Nadim Shehadi, Executive Director of the LAU New York Headquarters and Academic Center
Knowledge transcends borders.
We were not totally unprepared for all this: When in late February the markets took a dive in anticipation of the COVID-19 recession we were hosting a workshop at LAU NY with Nassim Taleb and his colleagues from the Real World Risk Institute. They had been anticipating such an event for years and we were guided through the mathematics of the global diffusion of a virus with the 65 participants in the workshop.
After that we gradually saw our calendar being cleared with events, travels, conferences and meetings being postponed one after the other followed by social distancing; stay-at-home and then lockdown in New York.
Confinement transformed our lives and made someone in Beirut virtually equidistant to us from a colleague whose office is normally two doors down the corridor in New York.

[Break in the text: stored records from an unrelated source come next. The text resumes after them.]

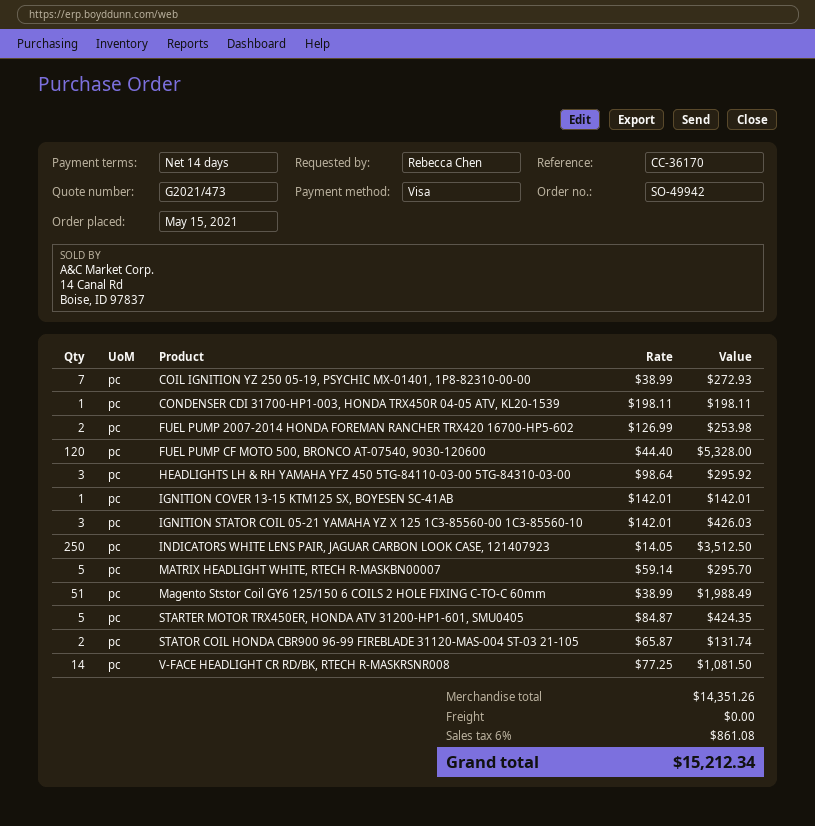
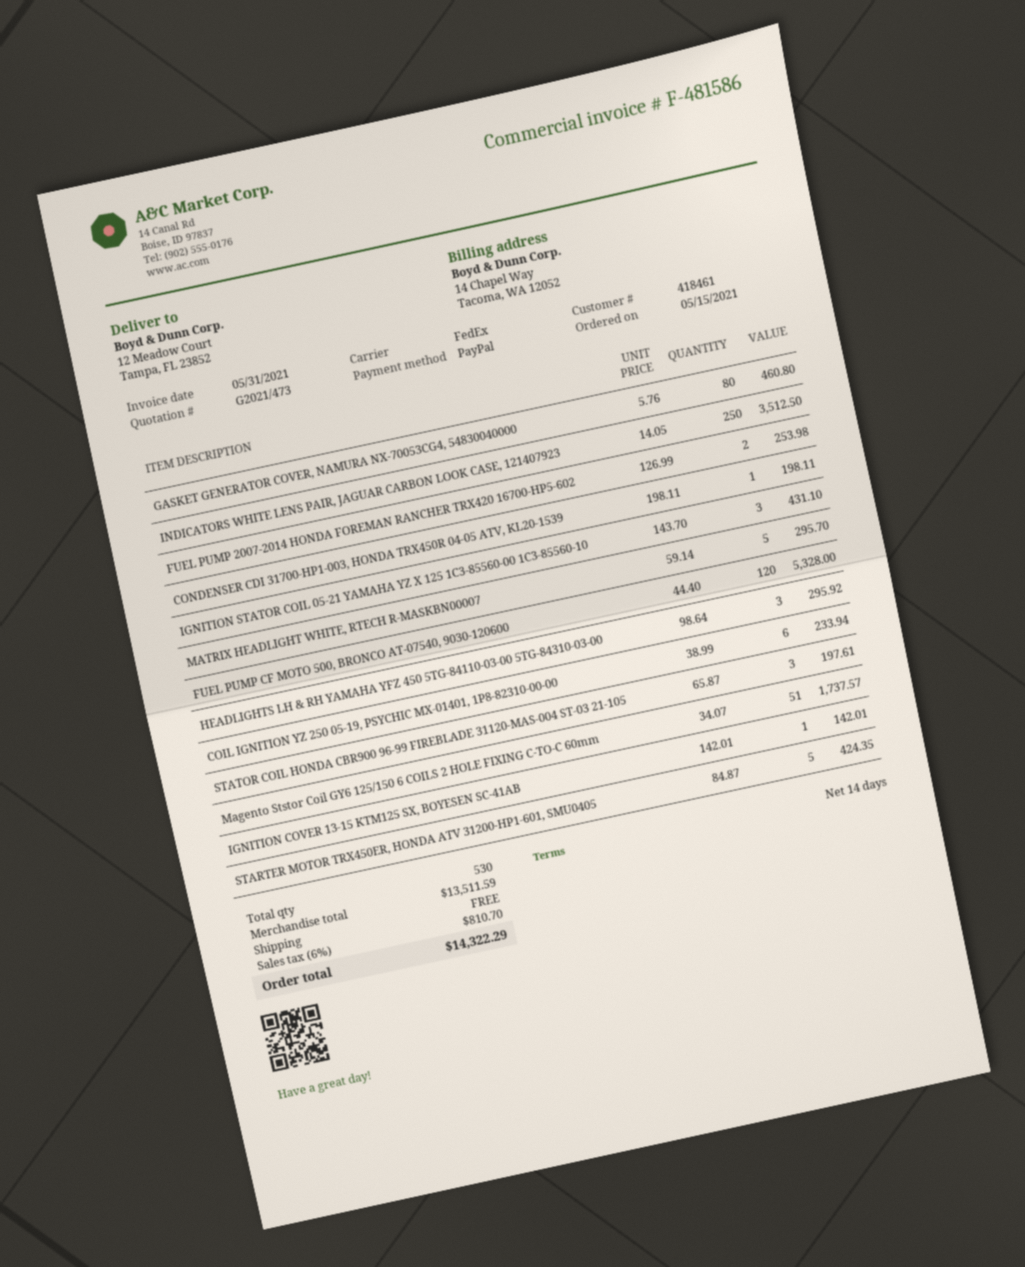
payment method: Visa -> PayPal
COIL IGNITION YZ 250 05-19, PSYCHIC MX-01401, 1P8-82310-00-00: 7 x 38.99 = 272.93 -> 6 x 38.99 = 233.94
IGNITION STATOR COIL 05-21 YAMAHA YZ X 125 1C3-85560-00 1C3-85560-10: 3 x 142.01 = 426.03 -> 3 x 143.70 = 431.10
Magento Ststor Coil GY6 125/150 6 COILS 2 HOLE FIXING C-TO-C 60mm: 51 x 38.99 = 1988.49 -> 51 x 34.07 = 1737.57
STATOR COIL HONDA CBR900 96-99 FIREBLADE 31120-MAS-004 ST-03 21-105: 2 x 65.87 = 131.74 -> 3 x 65.87 = 197.61
V-FACE HEADLIGHT CR RD/BK, RTECH R-MASKRSNR008: 14 x 77.25 = 1081.50 -> none
GASKET GENERATOR COVER, NAMURA NX-70053CG4, 54830040000: none -> 80 x 5.76 = 460.80
subtotal: 14351.26 -> 13511.59
tax: 6% = 861.08 -> 6% = 810.70
total: 15212.34 -> 14322.29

One of the consequences of the Pandemic was that it brought us closer with increased collaboration between the different campuses of LAU.
Shifting our events online had immense advantages. A book discussion had over 400 registered participants and workshops in partnership with the Circle of World Arts as well as a celebration of the Centenary of Al-Rabita attracted an international audience: LAU became global and truly without borders.
The crisis in Lebanon brought additional responsibilities as an outpost of LAU in North America and the crisis in New York will change the city forever. Much of this online life may remain in a post COVID-19 world still full of unknowns. But nothing totally replaces human contact and our team can’t wait to be together again. I for one miss them all.